* Sees Q1 GAAP loss/shr $0.30 to $0.34
* Sees Q1 rev $14 mln to $15 mln
* Shares down more than 14 pct (Adds analyst’s comments, details, updates share movement)
By Anand Basu
BANGALORE, April 15 (Reuters) - Aesthetic-laser device maker Cynosure Inc CYNO.O forecast a quarterly loss, due to weak capital equipment spending by its customers, sending the company’s shares down more than 14 percent.
“I don’t think this is something unique to Cynosure, we are going to see some ugly numbers across the board for sure, in that segment in aesthetic industry,” Jefferies and Co analyst Peter Bye said.
Aesthetic-laser device makers, including Cutera Inc (CUTR.O) and Palomar Medical Technologies Inc PMTI.O, have seen a fall in product revenue amidst a slowing U.S. economy where consumers are hesitating to spend on discretionary services.
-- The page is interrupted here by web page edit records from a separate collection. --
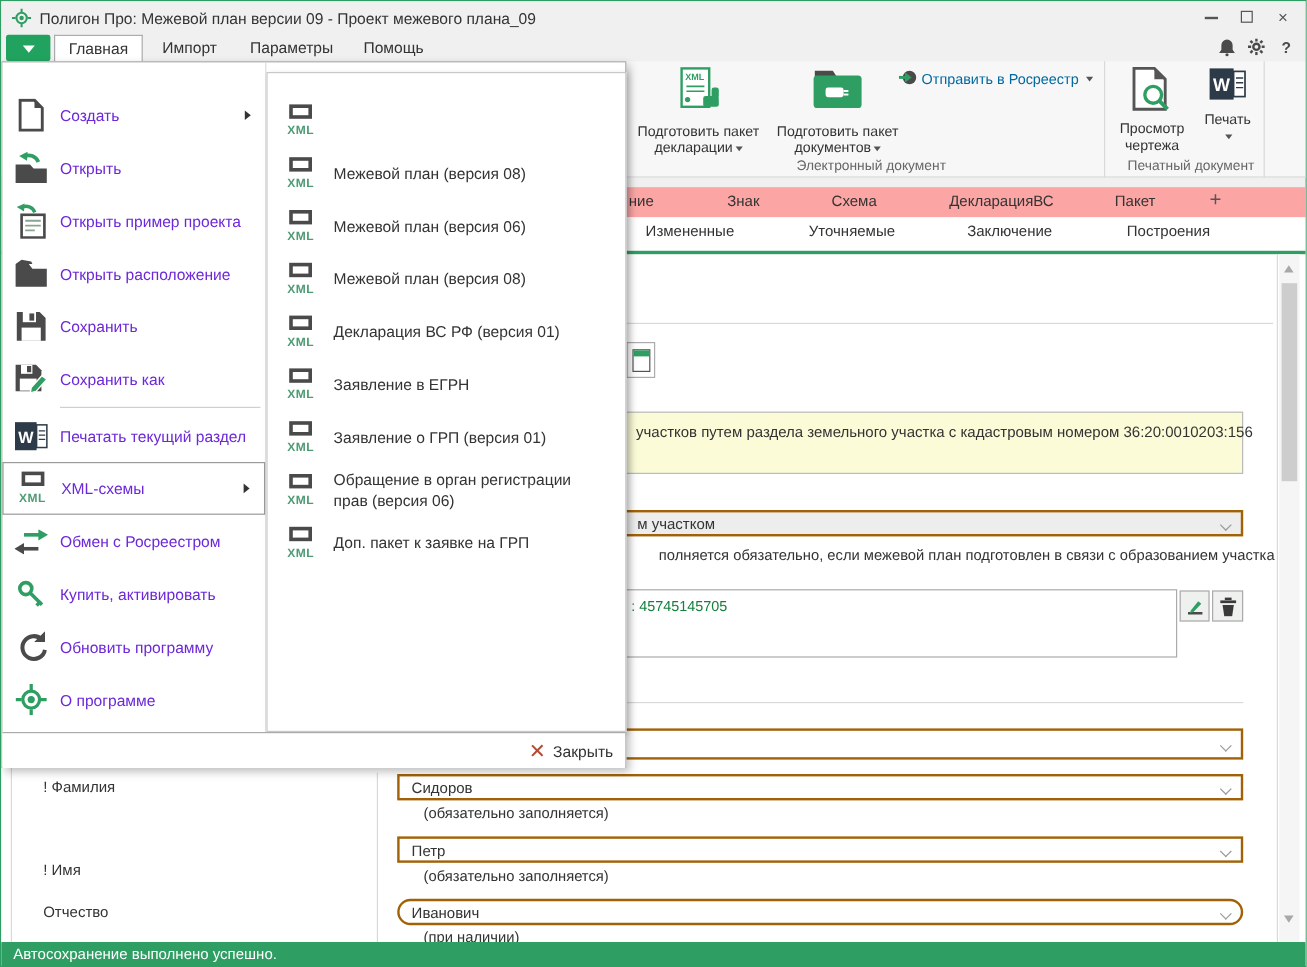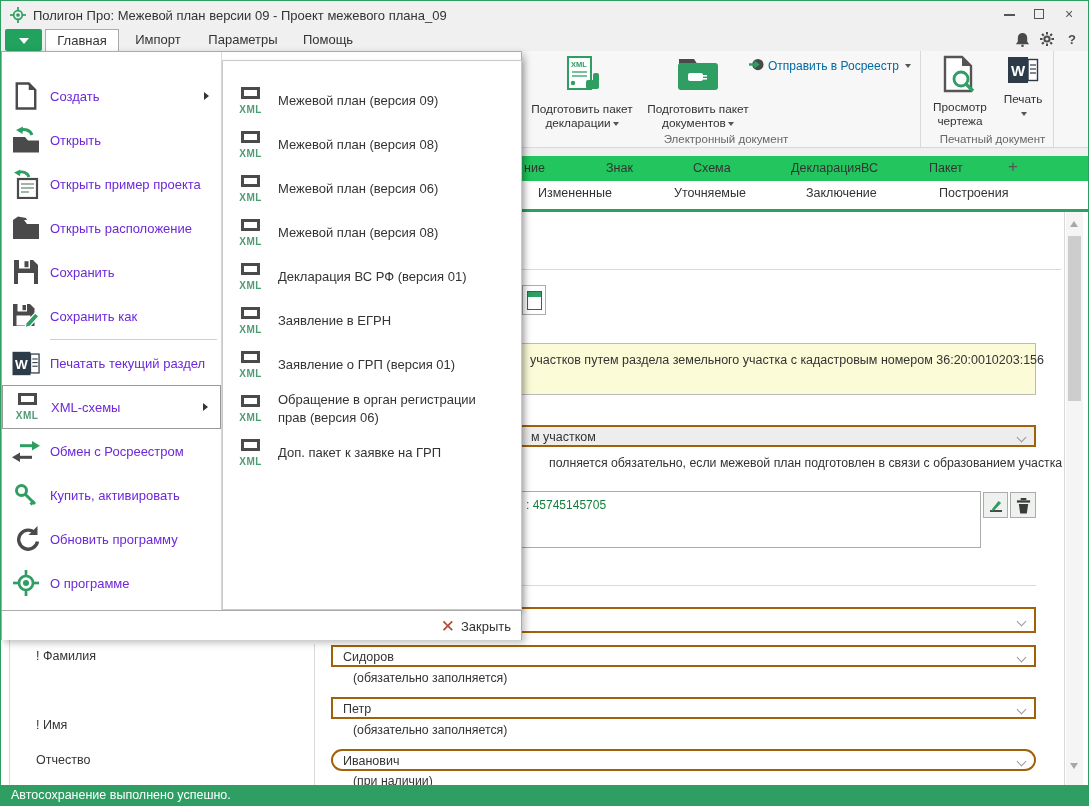--- a/index.html
+++ b/index.html
@@ -480,7 +480,6 @@
             <span class="mi-icon">
               <span class="xml-icon"><i class="xml-rect"></i><span class="xml-text">XML</span></span>
             </span>
-            <span class="mi-label">Межевой план (версия 09)</span>
           </div>
           <div class="sub-item">
             <span class="mi-icon">

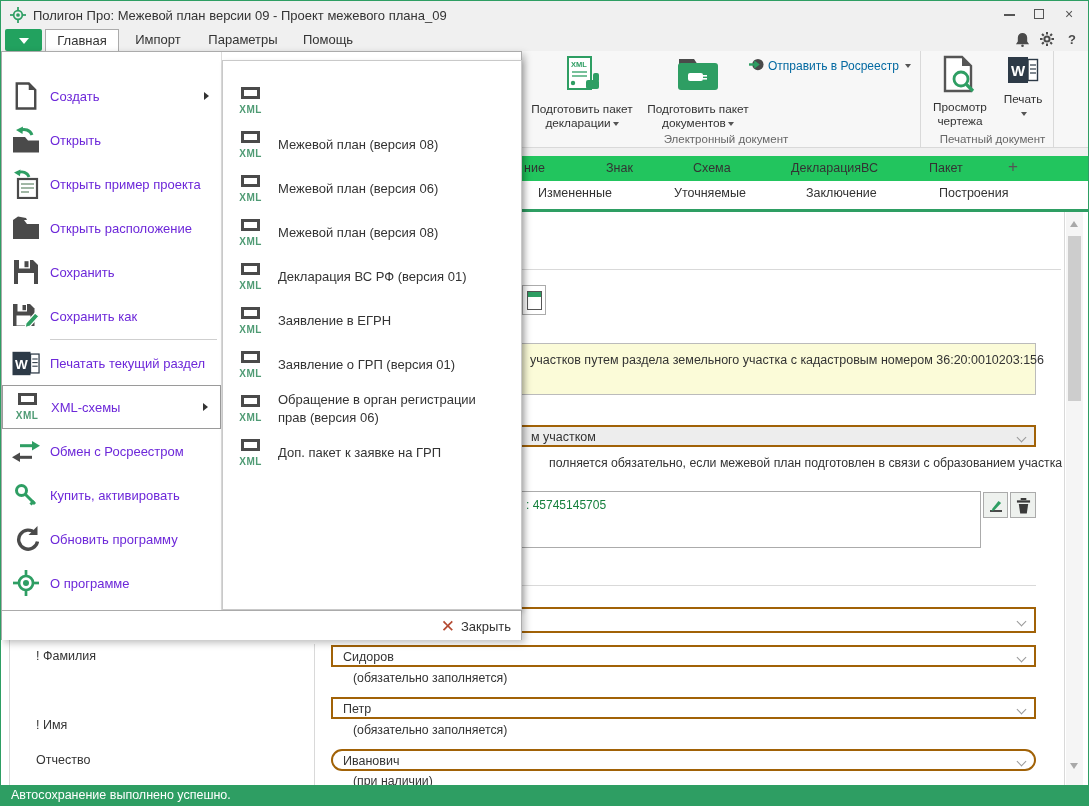--- a/index.html
+++ b/index.html
@@ -38,7 +38,7 @@
   .dd { display:inline-block; width:0; height:0; border-left:3.5px solid transparent; border-right:3.5px solid transparent; border-top:4px solid #555; vertical-align:middle; margin-left:2px; }
 
   
-  .strip1 { position:absolute; top:155px; left:0; right:0; height:25px; background:#22c55e; }
+  .strip1 { position:absolute; top:155px; left:0; right:0; height:25px; background:#fca5a5; }
   .strip2 { position:absolute; top:180px; left:0; right:0; height:28px; background:#fff; }
   .stab { position:absolute; top:5px; font-size:12.5px; color:#333; white-space:nowrap; }
   .stab.plus { font-size:17px; color:#555; top:1px; }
Cynosure also said it cut 25 jobs recently, in addition to reducing its worldwide headcount by 17 percent last year. It hired 11 employees in February for its direct sales office in Korea, bringing its current total worldwide headcount to 271 employees.
The company, which is reducing its spending on various programs in 2009, now expects cost-cutting measures to result in annual savings of about $14 million to $18 million, up from its prior estimate of $8 million to $10 million.
Cynosure said it expects to report a net loss of $3.8 million to $4.3 million, including items, for the first quarter, compared with a net income of $4.9 million a year ago.
Bye, who was not surprised by the company’s outlook, said, “I don’t see a turnaround for Cynosure too quickly.”
Shares of the company had touched a session-low of $5.57 before paring some losses to trade down more than 7 percent at $6.02 mid-day on Nasdaq.